Beatriz corrió calle abajo. Al llegar al final se detuvo a respirar, a tomar aire y dejar salir las lágrimas. De pronto, la última puerta de las preciosas idénticas adosadas casas de la calle se abrió y una mujer salió, acercándose hasta ella. Cuando fue indudable que se dirigía hacia ella, Beatriz Estrudel levantó la vista y la miró desconcertada.

—Perdone que la moleste. Sé quién es usted y me gustaría entregarle este libro —le dijo—. Es el diario que su abuelo escribió cuando fue viajante. París, Amsterdam, Luxemburgo, Copenhague, Helsinki, Tallin, Moscú: todas las ciudades hasta que finalmente acabó aquí, en Londres. Es un diario tan lindo que se me ocurre que quizá después de leerlo pueda estar interesada en publicarlo —dijo, tendiéndole el libro.

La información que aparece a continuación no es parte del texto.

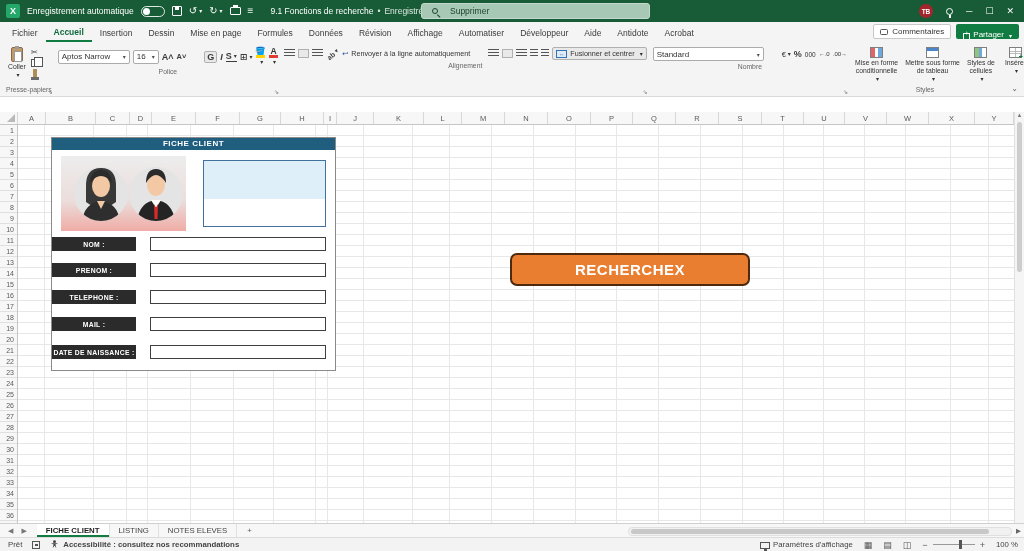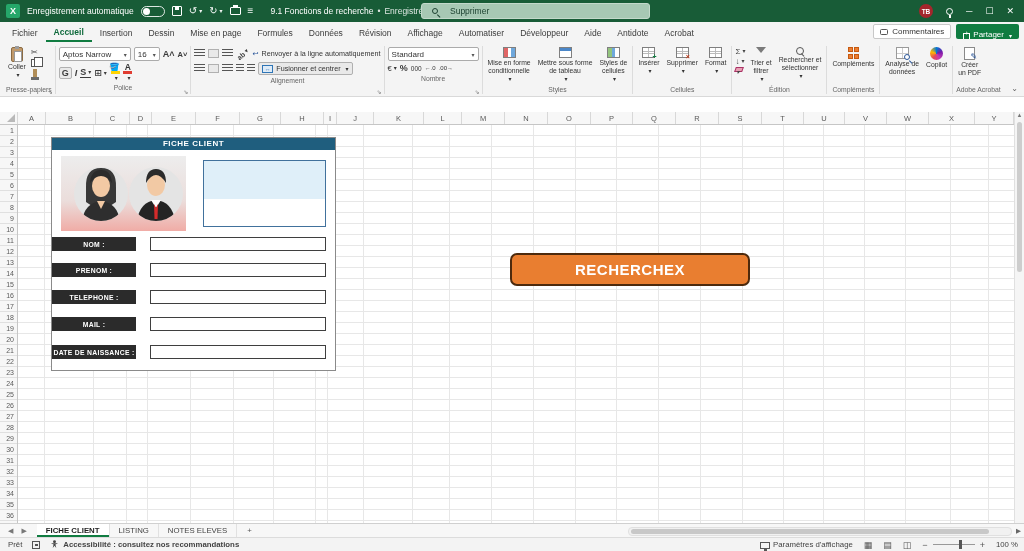"Aptos Narrow" .fcol { flex-direction: column -> row; gap: 2px -> 18px }
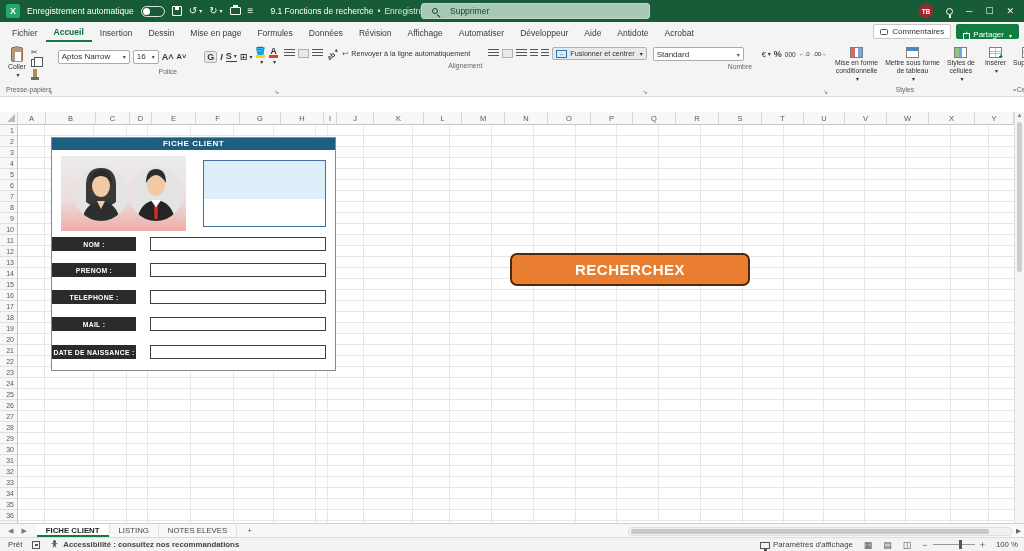"Standard" span.combo { width: 91px -> 111px }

—Gracias —dijo Beatriz mientras se secaba las lágrimas con los guantes.
—Quizá revivir estas historias le haga cambiar de idea sobre su abuelo.
—¿Pero cómo? —balbució Beatriz, sorprendida.
—Bueno, señorita, si está usted llorando no es tan difícil deducir la situación. Usted cree que su abuelo fue un borracho inútil que desperdició su vida. Pero le diré una cosa: en cada una de esas ciudades él salvó al menos una vida. Una vida que de no haber estado él allí se habría perdido; y, con ella, un montón de amor habría sido destruido. Sí, es verdad, él bebía demasiado (y la pobre Mrs. Countle cayó, igual que él, en el mismo vicio, como acabará usted seguramente de comprobar) pero también es cierto que beber le abría la imaginación hasta hacerlo capaz de ver el peligro antes de producirse. Y eso fue lo que le hizo ser quien fue. Le aseguro que esto que le estoy contando es tan cierto como que una de las vidas que salvó fue la mía propia.
—¿Pero cómo…? —Hubo un breve silencio.
—Yo estaba a punto de saltar por el puente de Blackfriars y él me sujetó. No gritó, ni se violentó ni llamó pidiendo ayuda; sencillamente me agarró, firmemente, me apartó del puente, me miró y me dijo: “Usted no quiere hacer esto”. A continuación me soltó y se marchó calle arriba. Mire, aún me estremezco cuando lo recuerdo —dijo señalando su brazo—. Había tanta ternura en aquel gesto que al instante supe que era cierto: yo no quería hacerlo —Hizo una pausa—. Todos en algún momento de nuestra vida tenemos ese desagradable deseo. Todos, señorita, incluso usted; si aún no le ha ocurrido esté segura de que le ocurrirá en algún momento de su vida. Y solo Jan Beski, solo él, era capaz de ver ese deseo y deshacerlo con una sola frase. En el momento oportuno y sin dramatizar.
—Yo… Usted…
—Gracias por escucharme.

La misteriosa señora sonrió, le apartó un poco el pelo y colocó el libro en las manos de Beatriz. Después se dio la vuelta y se metió de nuevo en su casa. Cuando iba a cerrar la puerta, Beatriz reaccionó y gritó: “¡Perdone! ¿Cómo se llama?”, pero la mujer ya no la escuchaba, o quizá prefirió no hacerlo.